Free public transportation for all. It is a concept rooted in equity, specifically to benefit low-income residents in Los Angeles County and could eventually permanently apply to all LA Metro riders.

The Los Angeles County Metropolitan Transportation Authority (Metro) Board of Directors recently approved a fareless pilot program that will provide free bus and train rides to K-12 students and community college students starting in August.

“With (the May 27th) vote, Metro moves forward to finalize a fare-free transit pilot for students and low-income Angelenos, boosting ridership and removing barriers in historically underserved communities,” said Mayor Eric Garcetti, who also serves on LA Metro’s Board of Directors.

Right now, Metro’s base fare is $1.75 but rides are currently free during the pandemic. Metro previously offered discounted fares to certain demographic groups like students, seniors, low-income residents, and people with disabilities, but officials believe a fully fareless Metro system would provide an even greater benefit to all Metro riders.

According to Metro, 75 percent of their 1.2 million daily weekday passengers before the pandemic were Latino or African-American, meaning this pilot program will directly help Black and Brown riders. Metro is the third-busiest transit agency in the nation, serving more than 10 million residents in LA County.

Over the past several months, Metro staff has been studying fareless transit, which will start in January 2022.

“Seventy percent of residents who rely on Metro for essential travel have annual (household) incomes of less than $35,000,” explained Supervisor Holly Mitchell, who represents the 2nd District in Los Angeles County. “Metro continues to offer fareless rides for residents and all riders should continue to board (buses) through the rear doors to help keep our community safe.”

Additionally, 51 percent of Metro riders live below the federal poverty level, with a median household income of $19,325 systemwide and only $17,975 for bus riders.

Meanwhile, during the COVID-19 pandemic, many riders have directly benefited from fareless transit, specifically on local buses, where passengers were encouraged to enter the back of the bus to limit contact with bus drivers.

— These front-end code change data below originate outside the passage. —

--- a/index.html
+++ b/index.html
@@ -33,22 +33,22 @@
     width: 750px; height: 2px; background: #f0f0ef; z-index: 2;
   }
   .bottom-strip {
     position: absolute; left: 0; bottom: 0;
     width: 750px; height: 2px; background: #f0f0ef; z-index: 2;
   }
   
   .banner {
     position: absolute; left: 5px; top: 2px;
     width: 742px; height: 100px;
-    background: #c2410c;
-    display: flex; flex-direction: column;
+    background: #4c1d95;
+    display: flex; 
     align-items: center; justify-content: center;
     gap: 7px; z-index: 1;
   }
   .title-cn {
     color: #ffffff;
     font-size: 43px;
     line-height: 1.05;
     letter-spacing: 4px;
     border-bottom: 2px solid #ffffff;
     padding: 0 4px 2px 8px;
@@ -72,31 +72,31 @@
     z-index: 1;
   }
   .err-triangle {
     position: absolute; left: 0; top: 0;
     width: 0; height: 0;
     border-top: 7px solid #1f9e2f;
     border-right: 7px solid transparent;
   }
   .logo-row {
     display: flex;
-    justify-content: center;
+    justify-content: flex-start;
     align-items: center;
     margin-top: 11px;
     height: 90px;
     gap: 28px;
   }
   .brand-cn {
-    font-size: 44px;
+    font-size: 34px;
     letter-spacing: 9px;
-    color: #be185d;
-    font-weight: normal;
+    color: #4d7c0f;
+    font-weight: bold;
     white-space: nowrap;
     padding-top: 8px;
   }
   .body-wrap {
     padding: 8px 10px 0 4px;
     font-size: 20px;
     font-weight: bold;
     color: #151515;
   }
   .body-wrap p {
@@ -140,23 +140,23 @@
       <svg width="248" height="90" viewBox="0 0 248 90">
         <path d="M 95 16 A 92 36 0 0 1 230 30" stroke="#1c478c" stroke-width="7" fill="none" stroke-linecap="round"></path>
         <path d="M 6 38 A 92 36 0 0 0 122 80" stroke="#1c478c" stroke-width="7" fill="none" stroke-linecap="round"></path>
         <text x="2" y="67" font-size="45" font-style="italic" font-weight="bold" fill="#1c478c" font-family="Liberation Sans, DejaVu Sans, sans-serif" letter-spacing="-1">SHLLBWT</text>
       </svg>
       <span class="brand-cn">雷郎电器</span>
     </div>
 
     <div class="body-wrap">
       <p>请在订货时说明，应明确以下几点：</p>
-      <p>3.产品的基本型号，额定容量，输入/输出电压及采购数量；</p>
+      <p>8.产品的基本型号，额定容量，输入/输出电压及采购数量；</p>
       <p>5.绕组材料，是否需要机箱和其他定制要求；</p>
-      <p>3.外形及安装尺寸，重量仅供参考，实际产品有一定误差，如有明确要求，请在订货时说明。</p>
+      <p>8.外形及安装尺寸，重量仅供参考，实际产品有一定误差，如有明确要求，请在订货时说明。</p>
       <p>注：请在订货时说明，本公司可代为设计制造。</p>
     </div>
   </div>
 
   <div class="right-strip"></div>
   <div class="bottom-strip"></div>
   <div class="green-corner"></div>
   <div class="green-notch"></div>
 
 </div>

“Service on Metro buses and trains will remain free as the agency develops details of a fareless pilot program,” said City Councilman Mike Bonin, who represents the city’s 11th District which includes Ladera and West Los Angeles.

Supervisor Mitchell said the pandemic has been a game-changer for Metro.

“For the last 14 months, Metro has been operating as a fareless system to help Angelenos recover from the pandemic. Without action, fare collection would have resumed in June,” revealed Mitchell.

According to LA Metro, about 70 percent of the transit system’s riders are considered low-income. The pilot program is expected to end in June 2023 and will be a great way to test the feasibility of making the entire Metro system fareless, regardless of income status.

Dozens of community-based organizations have expressed their support.

However, the way the program is ultimately implemented is still up for discussion, and advocates believe showing proof of low income will end up discriminating against communities of color and undocumented immigrants. Metro said their goal is to make pilot participation for eligible riders as simple as possible, removing barriers for anyone who qualifies. One idea is to partner with social service agencies that already offer low-income benefits and have them distribute pilot passes to their clients.

According to a county-wide survey with more than 46,300 responses, 86 percent of current Metro riders and 80 percent of prospective Metro riders surveyed support free transit.

As Metro staff research funding options to pay for the pilot program, they are going to work with other transit operators within LA County to see if they will also participate in the fareless pilot. Current estimates from Metro show the 23-month pilot program would cost approximately $250 million. If city and regional transit operators participate, the pilot program will end up costing more.

New sources of revenue could be used to pay for the program. However, Metro is hopeful that federal grant funding will be approved to fund fareless transit nationwide.

Supporters believe the fareless initiative is a great way to encourage more people to ride Metro. They also believe it would have environmental benefits by reducing gas emissions, as more people would be walking and biking to and from bus stops and train stations. A fareless system in LA County would also help California reach climate goals more quickly and improve air quality in disadvantaged areas across the region.

Another benefit would be to increase transit ridership. According to Metro, ridership has only recently rebounded to nearly 600,000 in April, or 50 percent of average daily weekday passenger boardings compared to before the COVID-19 pandemic.

Free fares are also seen as a way to provide ongoing COVID relief and transportation access to jobs, schools, and essential trips. Officials said it is an immediate way to reduce transportation costs for households that will instantly benefit from the savings. It is a way to hedge against the rising cost of living across LA County.

Overall, the Metro Fareless System Initiative Task Force believes a fareless system in LA County is an important tool to help Metro fight against income and transportation inequality.